Thousands of angry Egyptians have camped out in the historic square since Wednesday, calling on the military council to quit power immediately as the electoral authorities delayed the announcement of the final results of the presidential run-off on Thursday as scheduled.
Egypt's election committee said on Wednesday they want to look into all complaints from the two candidates before making an announcement.
The protesters say the move could be a sign that the Supreme Council of the Armed Forces (SCAF) is trying to declare former premier Ahmed Shafiq the winner.
Egyptians cast their ballots in a two-day presidential runoff election on June 16 and 17, which pitted the candidate of the Muslim Brotherhood’s Freedom and Justice Party, Mohammed Morsi, against Shafiq.
On June 18, a member of the Egyptian Electoral Committee confirmed that Morsi is in the lead in the country’s run-off presidential election.
Early on the day, the Brotherhood had declared Morsi's victory over Shafiq in the voting. Officials from the group had said that Morsi has won 52.5 percent of the counted ballots.

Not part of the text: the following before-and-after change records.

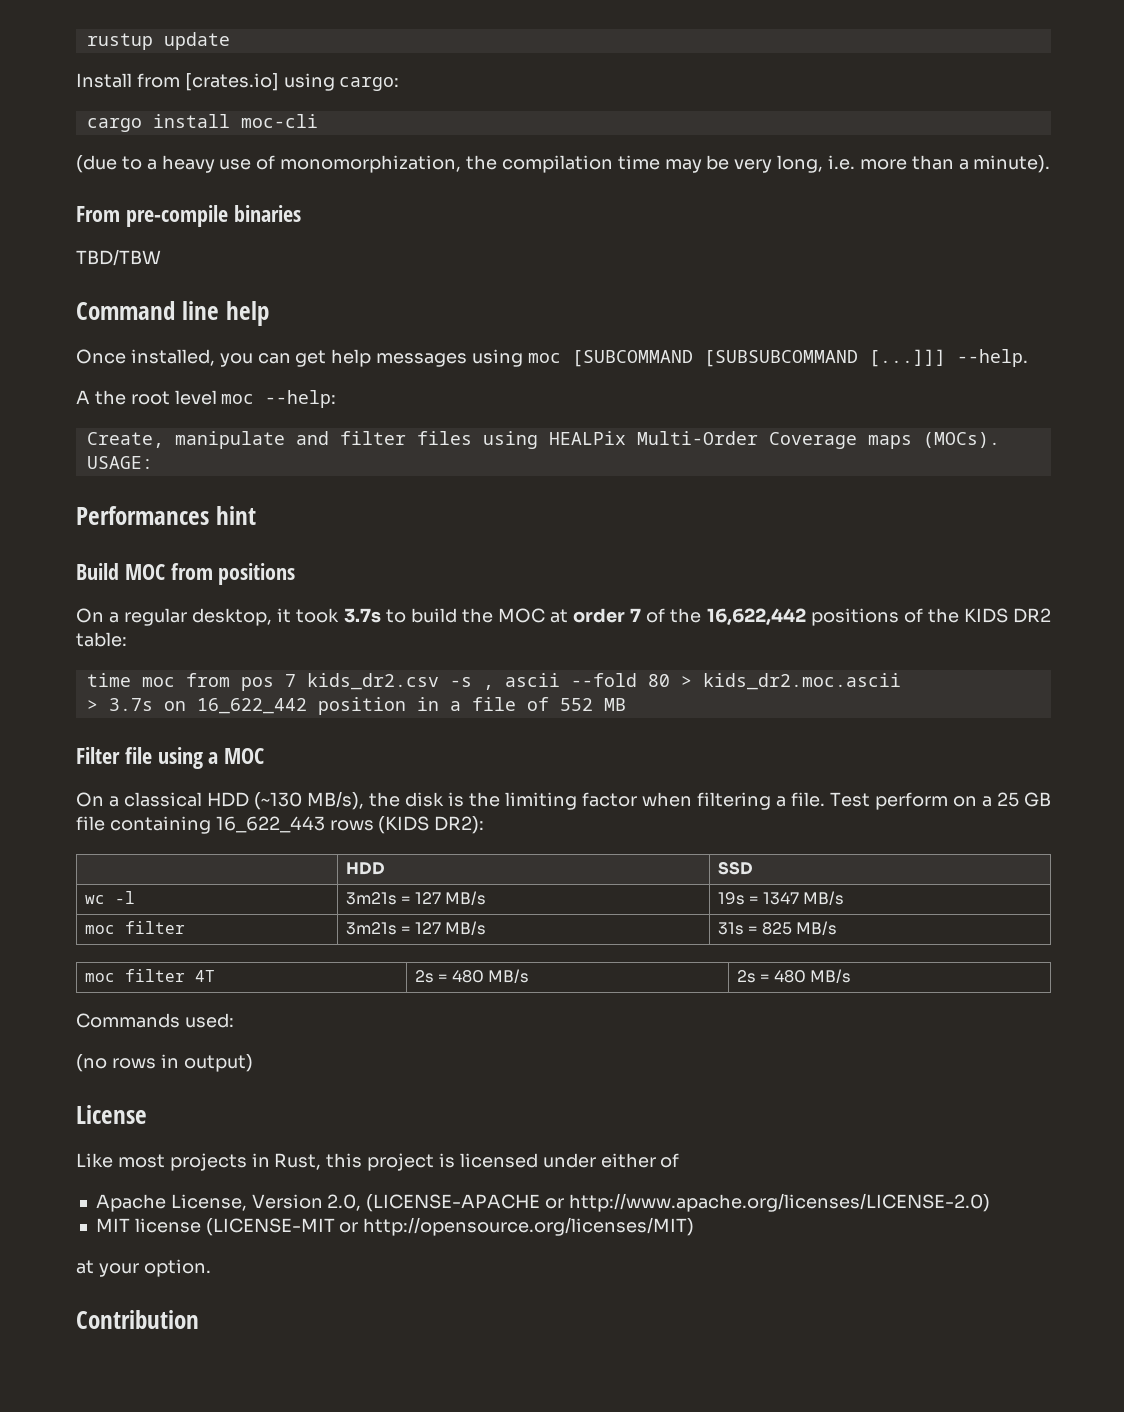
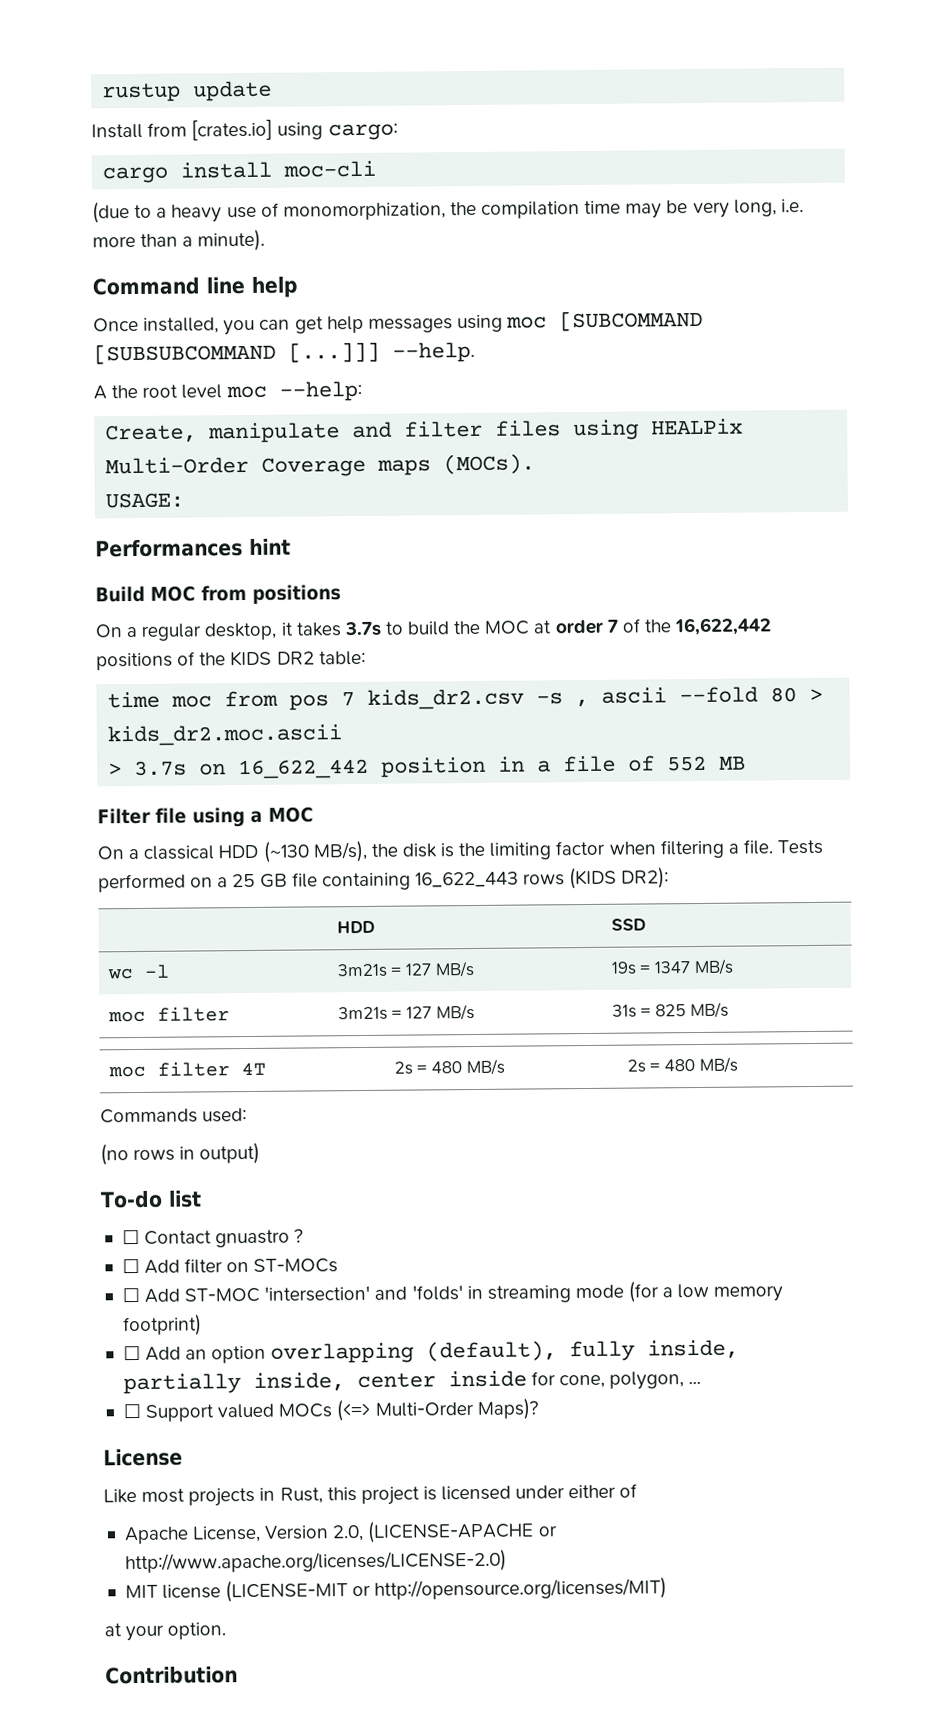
- From pre-compile binaries
- TBD/TBW
- On a regular desktop, it took 3.7s to build the MOC at order 7 of the 16,622,442 positions of the KIDS DR2 table:
+ On a regular desktop, it takes 3.7s to build the MOC at order 7 of the 16,622,442 positions of the KIDS DR2 table:
- Test perform on a 25 GB file containing 16_622_443 rows (KIDS DR2):
+ Tests performed on a 25 GB file containing 16_622_443 rows (KIDS DR2):
+ To-do list
+ ☐ Contact gnuastro ?
+ ☐ Add filter on ST-MOCs
+ ☐ Add ST-MOC 'intersection' and 'folds' in streaming mode (for a low memory footprint)
+ ☐ Add an option overlapping (default), fully inside, partially inside, center inside for cone, polygon, ...
+ ☐ Support valued MOCs (<=> Multi-Order Maps)?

Shafiq's campaign has, however, rejected Muslim Brotherhood’s announcement of victory. But, people on the streets say if Shafiq wins, it will be a victory through fraud and nothing else. The ruling junta formally announced the dissolution of the parliament on June 16, following an earlier Supreme Constitutional Court ruling, assuming full legislative powers.
The Brotherhood, Egypt's largest political party, and the April 6 Youth Movement protested against the move by the military, calling it a constitutional coup against last year’s revolution.
Under a constitutional declaration issued late on Sunday night, the junta also took control of the state budget and gave itself veto power on a new constitution, making the new president almost powerless. The protesters have vowed to stay in place until the parliament is reinstated.
The situation in the country is quite tense at the moment. There are allegations of a coup swirling around. The April 6 Youth Movement has also warned of a civil war if the ruling generals declare Shafiq the winner.
The measures, taken days before the results of the country’s presidential run-off vote were released, have raised fears that the ruling junta is planning to put its favored candidate, Shafiq, at the helm.